**EXERCISE INSTRUCTIONS:** From the line containing "PAMA243021 | WMAM11: Ab -> 8" through the last line of the entries below, transcribe each line exactly, excluding any picture.

**RAW DATA:**
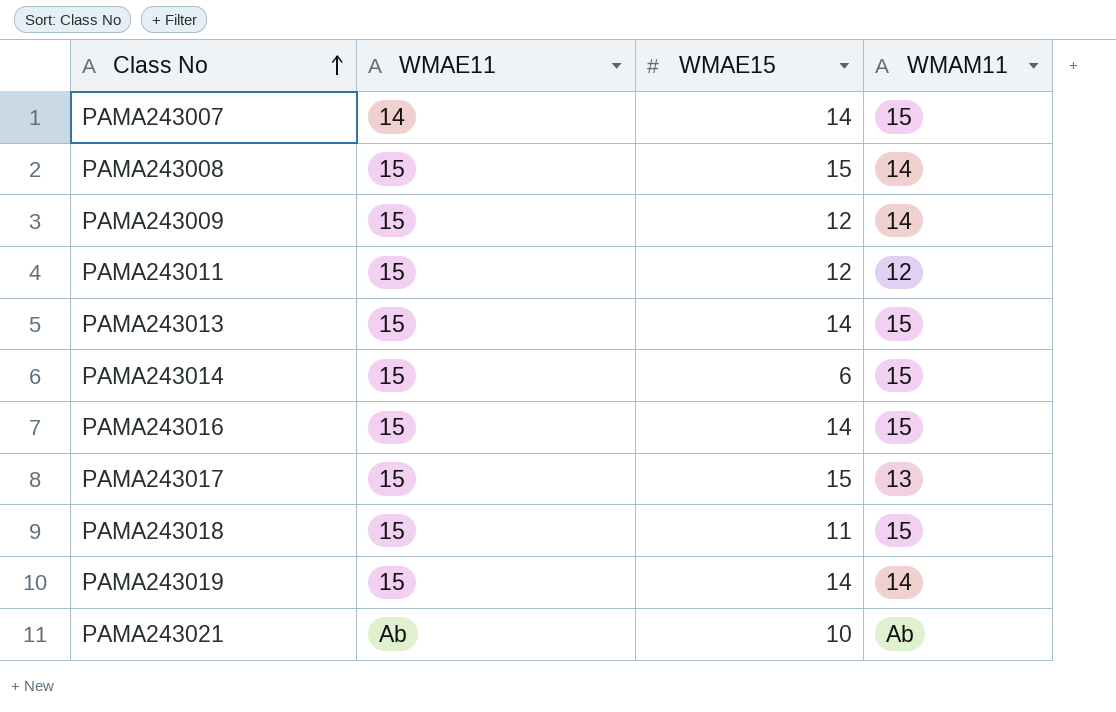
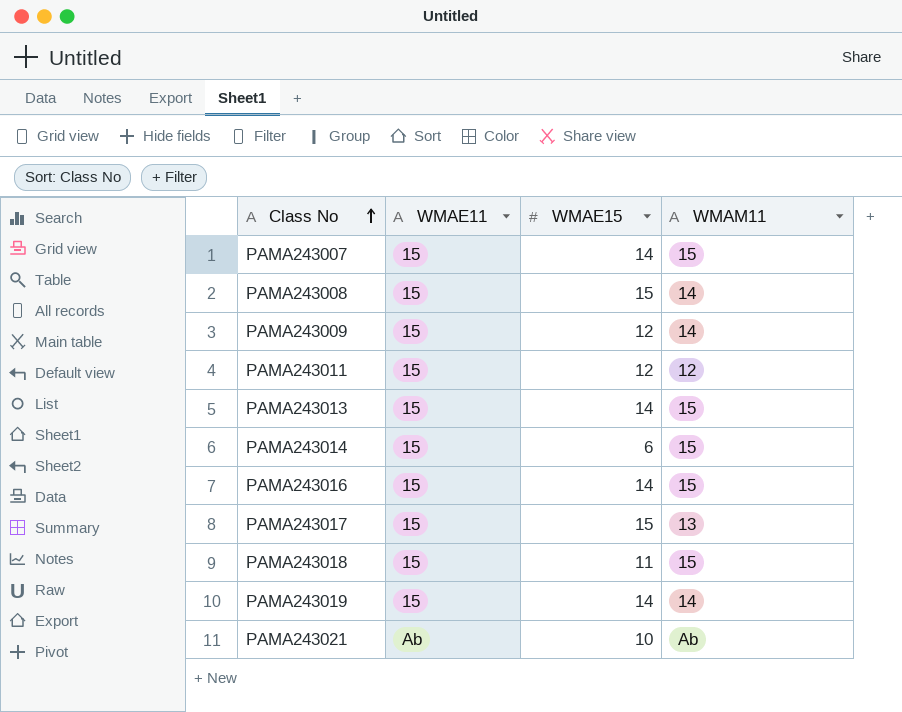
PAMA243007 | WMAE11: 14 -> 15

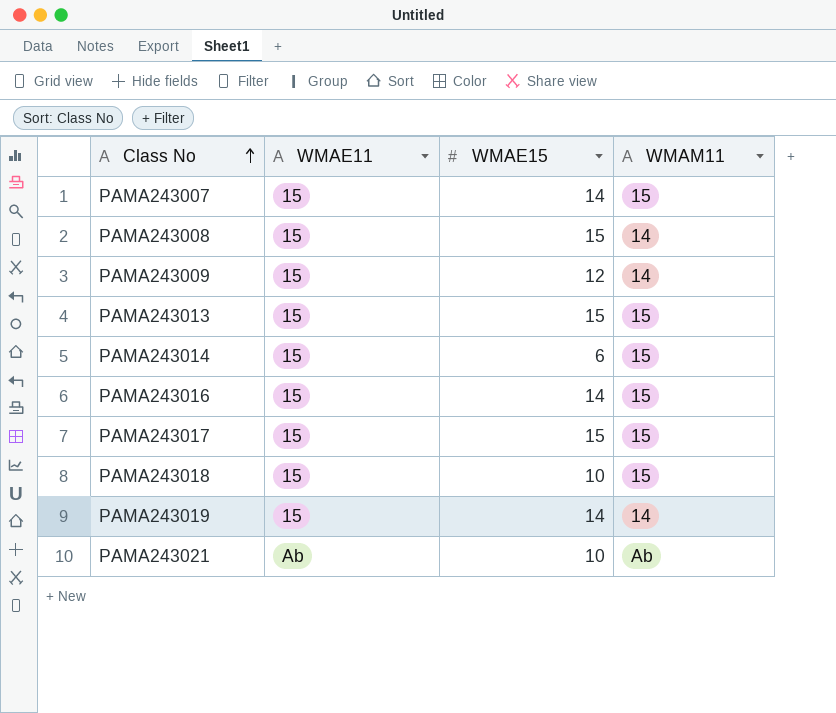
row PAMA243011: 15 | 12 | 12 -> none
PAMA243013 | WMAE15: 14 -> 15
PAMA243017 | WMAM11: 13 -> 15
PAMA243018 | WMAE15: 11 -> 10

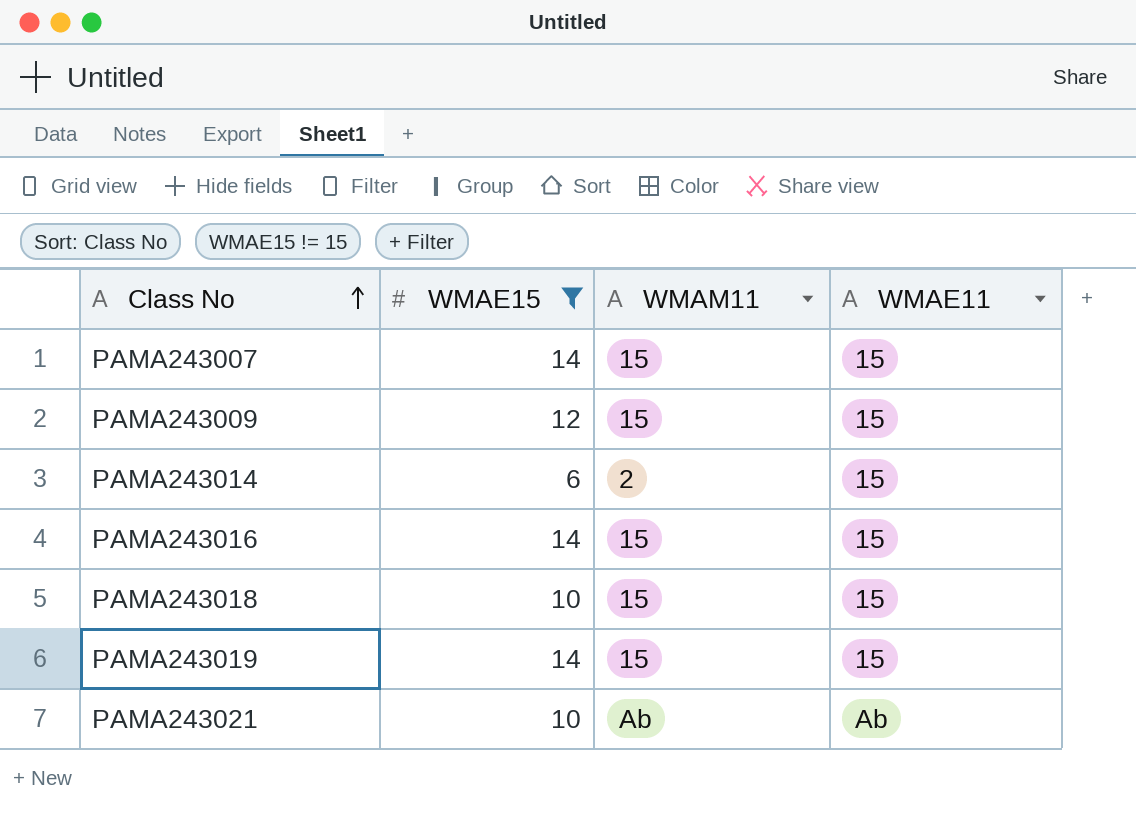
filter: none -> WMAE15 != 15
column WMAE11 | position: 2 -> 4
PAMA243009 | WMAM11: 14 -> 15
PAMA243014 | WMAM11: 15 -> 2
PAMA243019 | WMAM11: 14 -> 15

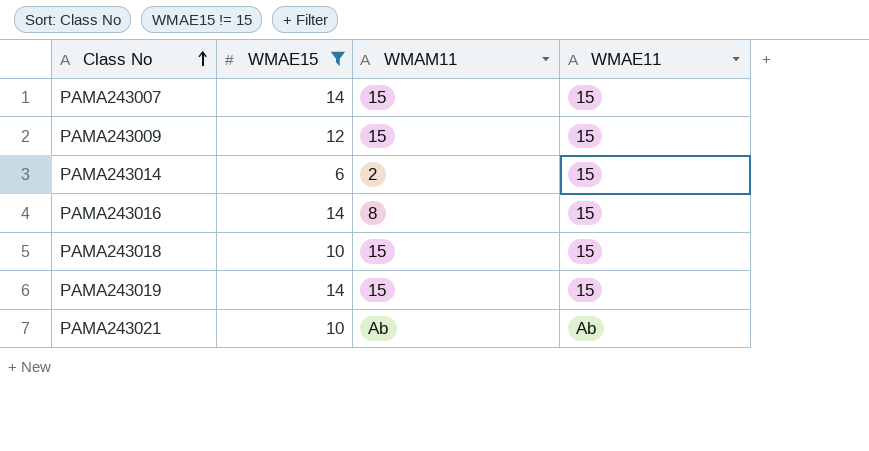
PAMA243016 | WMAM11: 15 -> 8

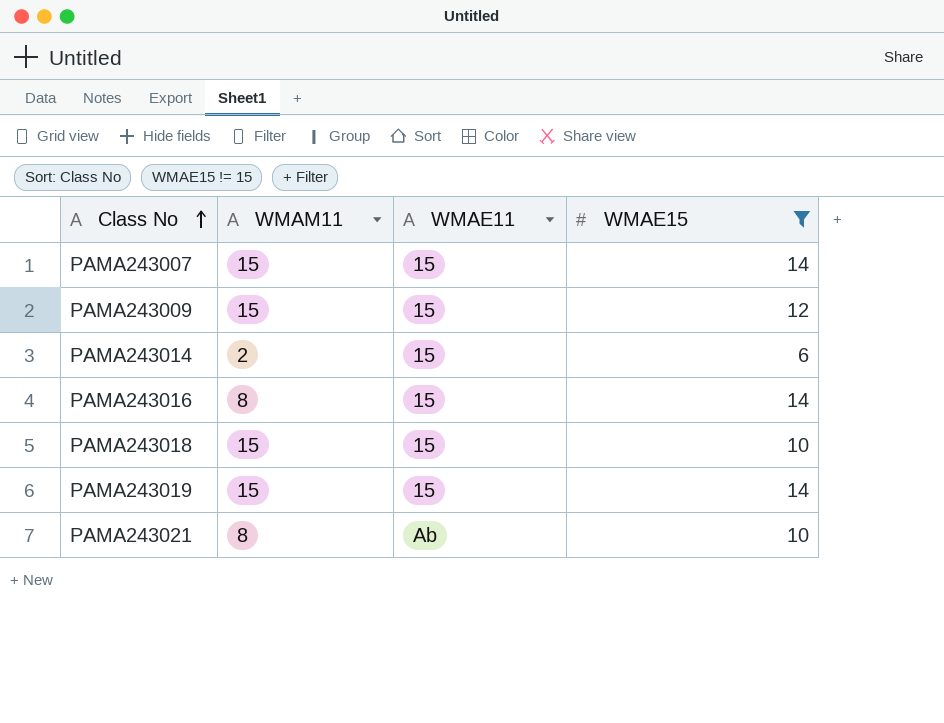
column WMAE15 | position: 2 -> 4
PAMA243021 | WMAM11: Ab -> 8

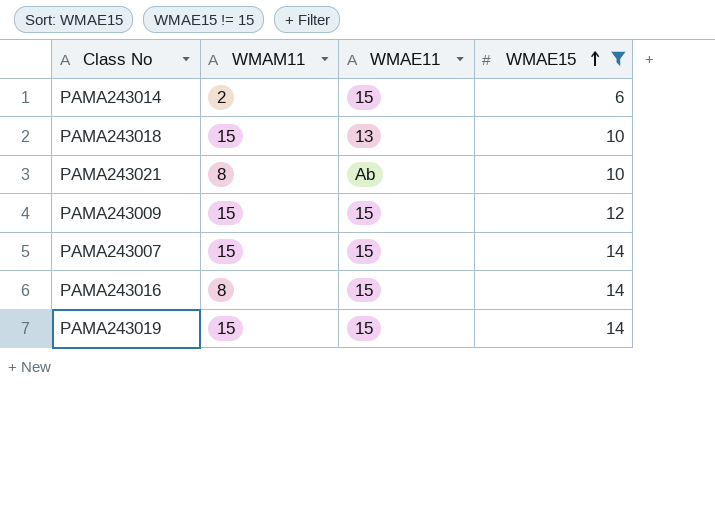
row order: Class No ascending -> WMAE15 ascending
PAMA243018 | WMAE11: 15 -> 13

**ANSWER BOX:**
PAMA243021 | WMAM11: Ab -> 8

row order: Class No ascending -> WMAE15 ascending
PAMA243018 | WMAE11: 15 -> 13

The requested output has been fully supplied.